=== Section Start ===

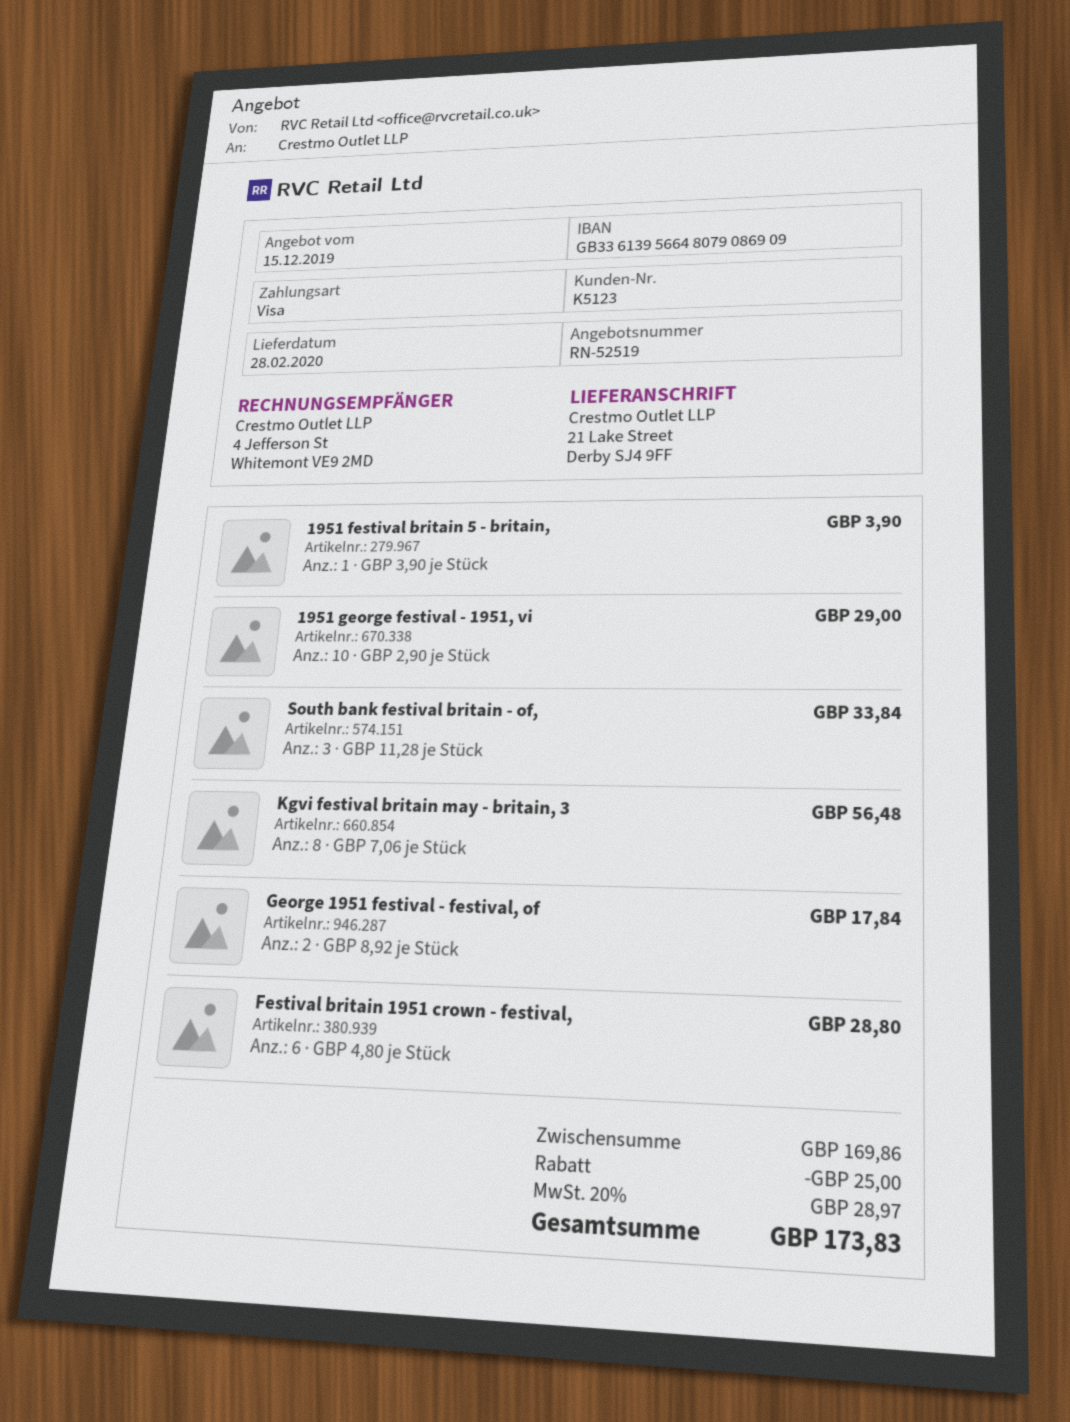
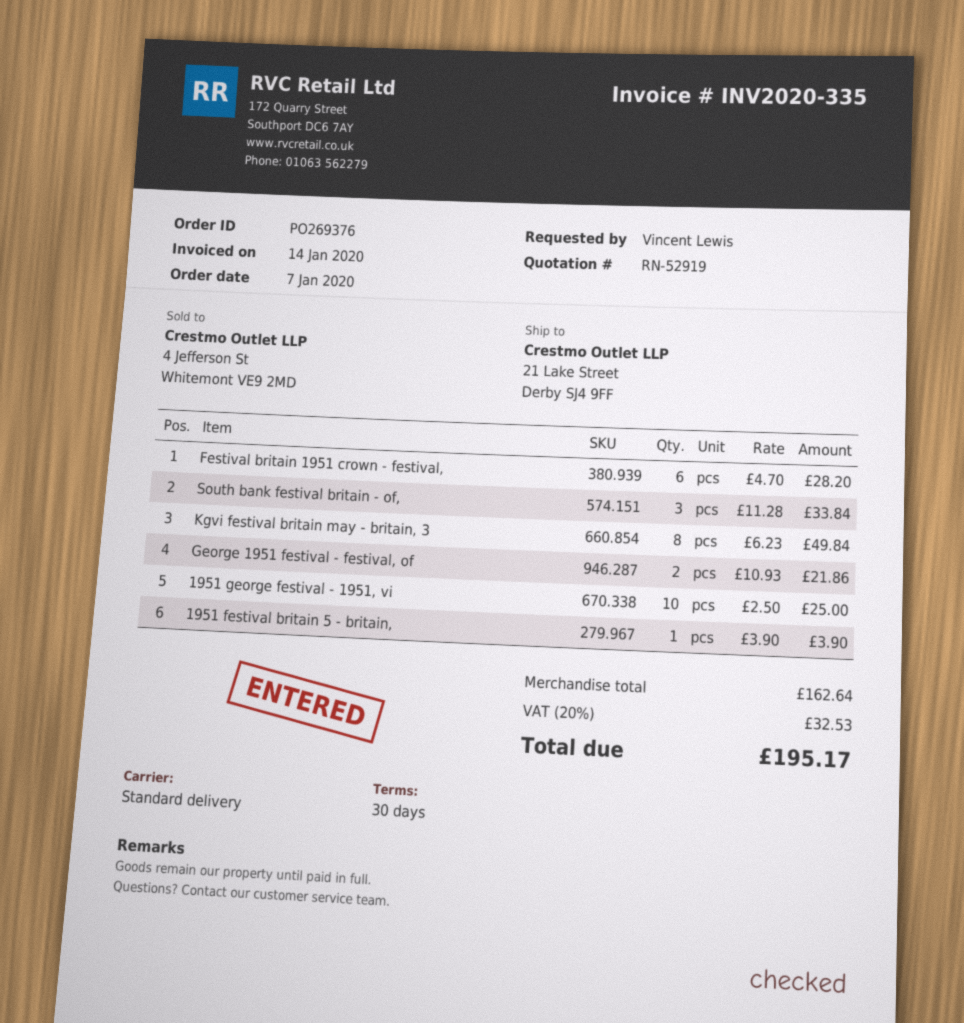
quote number: RN-52519 -> RN-52919
1951 george festival - 1951, vi: 10 x 2.90 = 29.00 -> 10 x 2.50 = 25.00
Kgvi festival britain may - britain, 3: 8 x 7.06 = 56.48 -> 8 x 6.23 = 49.84
George 1951 festival - festival, of: 2 x 8.92 = 17.84 -> 2 x 10.93 = 21.86
Festival britain 1951 crown - festival,: 6 x 4.80 = 28.80 -> 6 x 4.70 = 28.20
subtotal: 169.86 -> 162.64
discount: 25.00 -> none
tax: 20% = 28.97 -> 20% = 32.53
total: 173.83 -> 195.17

=== Section End ===

What you need to do: Where the word "britain" shows up in a line of the entries above, copy that line.

Task solution:
Kgvi festival britain may - britain, 3: 8 x 7.06 = 56.48 -> 8 x 6.23 = 49.84
Festival britain 1951 crown - festival,: 6 x 4.80 = 28.80 -> 6 x 4.70 = 28.20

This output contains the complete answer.